EXERCISE DESCRIPTION: Retype the range from the line holding "(623, 655) none" to the last line of the listing, inclusive, exactly as it appears and with nothing else.

RECORDS SHOWN:
# # #
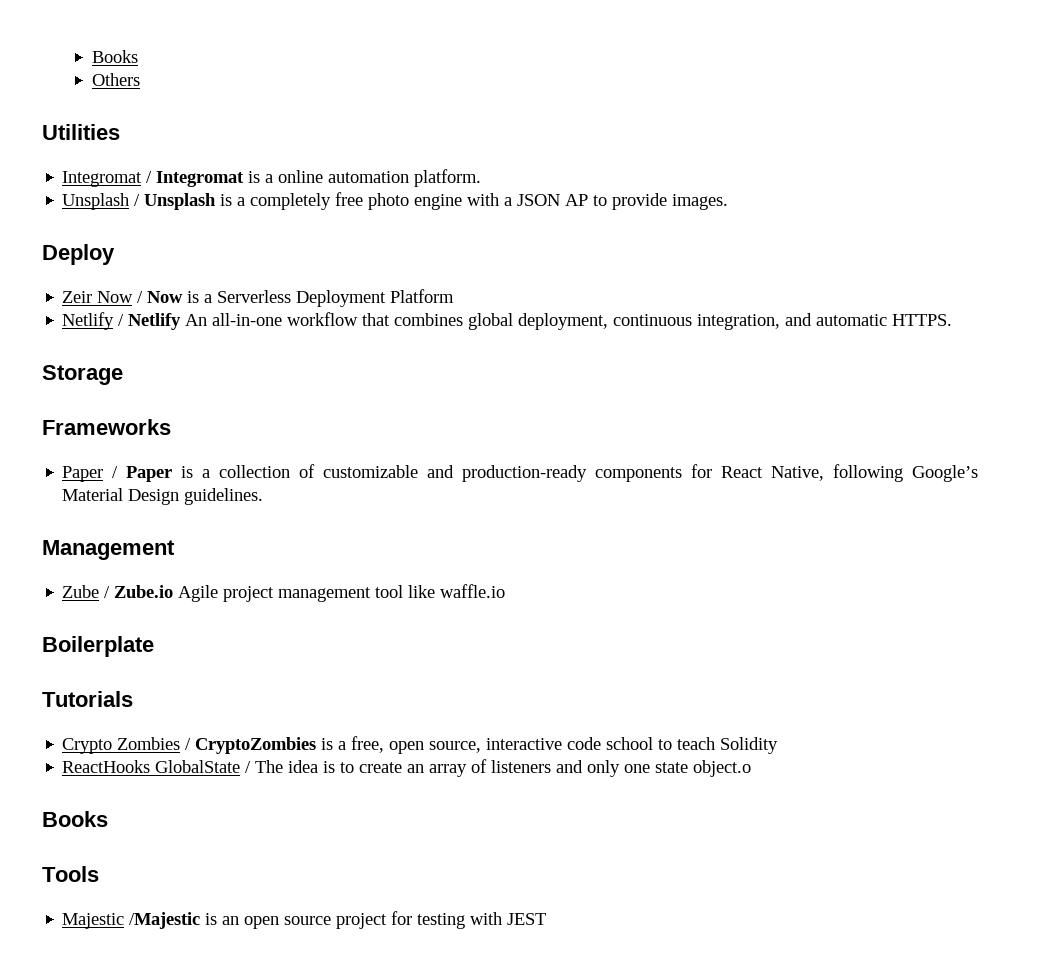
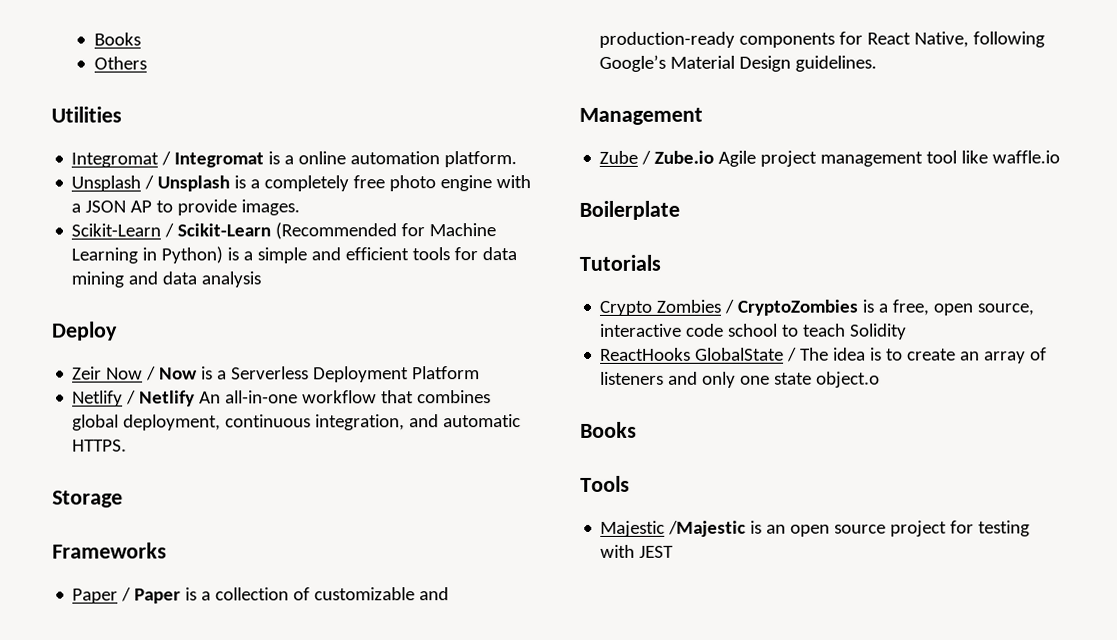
(729, 202) none -> [71,222,497,240] [71,246,518,264] [71,271,262,288] // Scikit-Learn / Scikit-Learn (Recommended for Machine Learning in Python) is a simple and efficient tools for data mining and data analysis

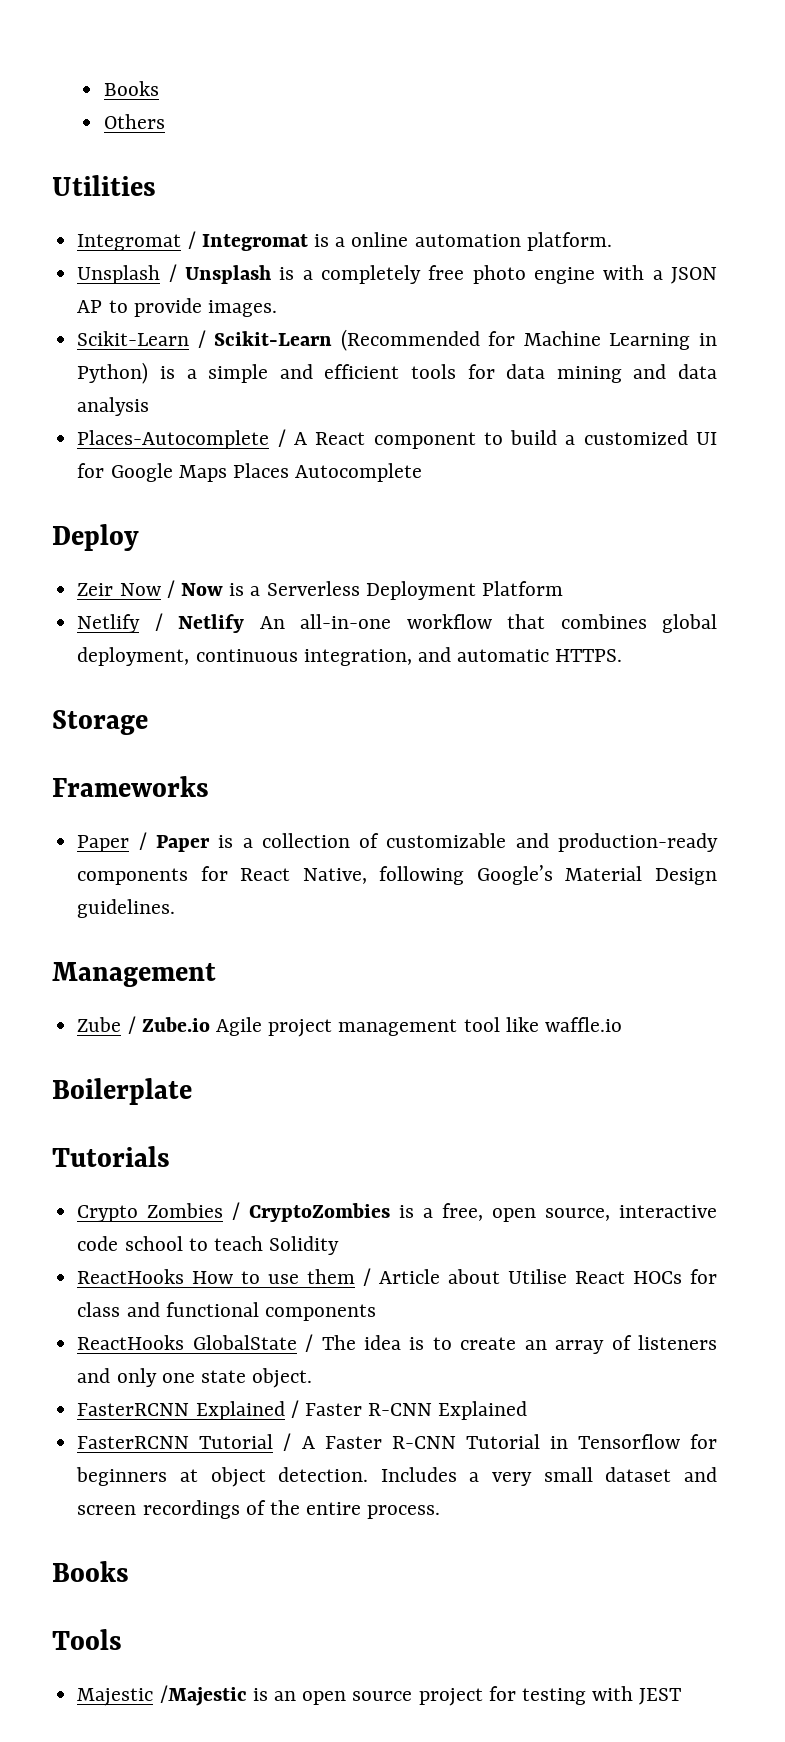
(262, 279) none -> [77,429,717,449] [77,463,423,482] // Places-Autocomplete / A React component to build a customized UI for Google Maps Places Autocomplete
(908, 331) none -> [77,1268,718,1286] [77,1302,376,1321] // ReactHooks How to use them / Article about Utilise React HOCs for class and functional components
[816,371,881,388] object.o -> [252,1368,313,1388] [77,1400,528,1420] [77,1433,717,1451] [76,1467,717,1487] [77,1500,441,1519] object. // FasterRCNN Explained / Faster R-CNN Explained // FasterRCNN Tutorial / A Faster R-CNN Tutorial in Tensorflow for beginners at object detection. Includes a very small dataset and screen recordings of the entire process.

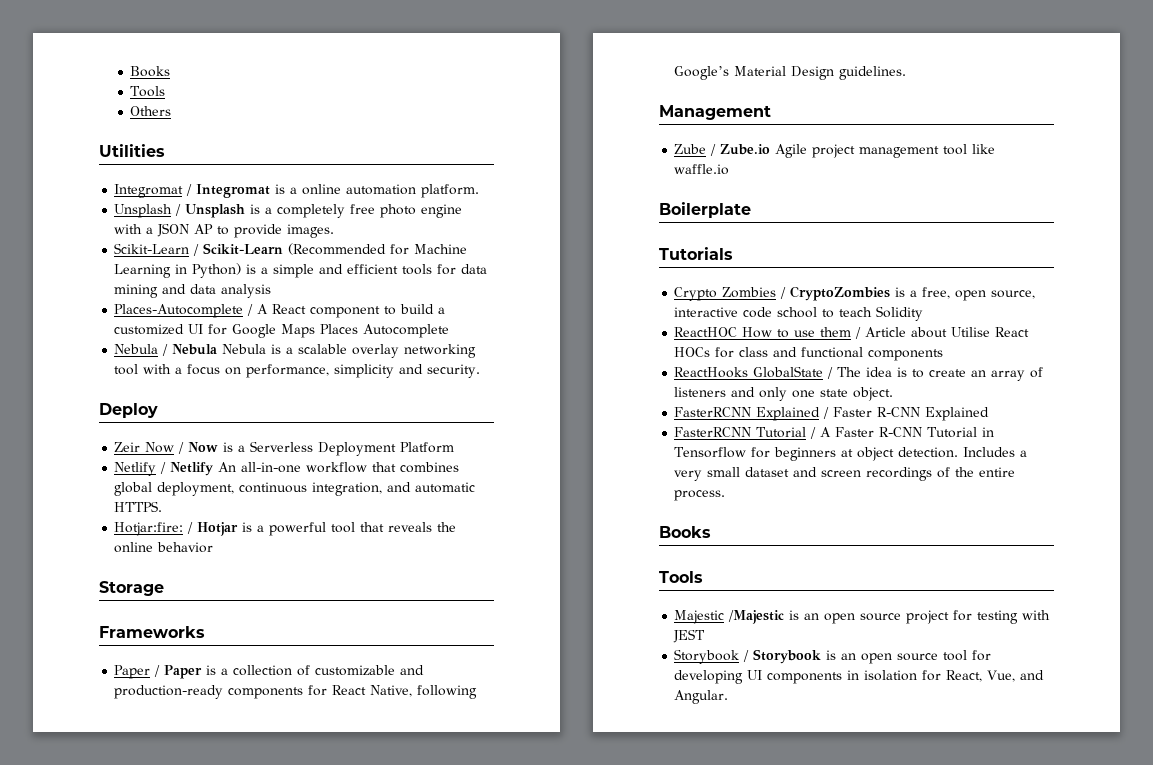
[103,81,159,96] Books -> [130,66,171,77] [130,86,166,97] Books // Tools
(423, 472) none -> [114,344,477,358] [114,364,481,378] // Nebula / Nebula Nebula is a scalable overlay networking tool with a focus on performance, simplicity and security.
(623, 655) none -> [114,522,457,536] [114,542,214,553] // Hotjar:fire: / Hotjar is a powerful tool that reveals the online behavior
[77,1269,185,1284] ReactHooks -> [674,327,738,337] ReactHOC
(682, 1696) none -> [674,649,992,664] [674,670,1045,684] [674,690,729,704] // Storybook / Storybook is an open source tool for developing UI components in isolation for React, Vue, and Angular.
# # #
TASK OUTPUT:
(623, 655) none -> [114,522,457,536] [114,542,214,553] // Hotjar:fire: / Hotjar is a powerful tool that reveals the online behavior
[77,1269,185,1284] ReactHooks -> [674,327,738,337] ReactHOC
(682, 1696) none -> [674,649,992,664] [674,670,1045,684] [674,690,729,704] // Storybook / Storybook is an open source tool for developing UI components in isolation for React, Vue, and Angular.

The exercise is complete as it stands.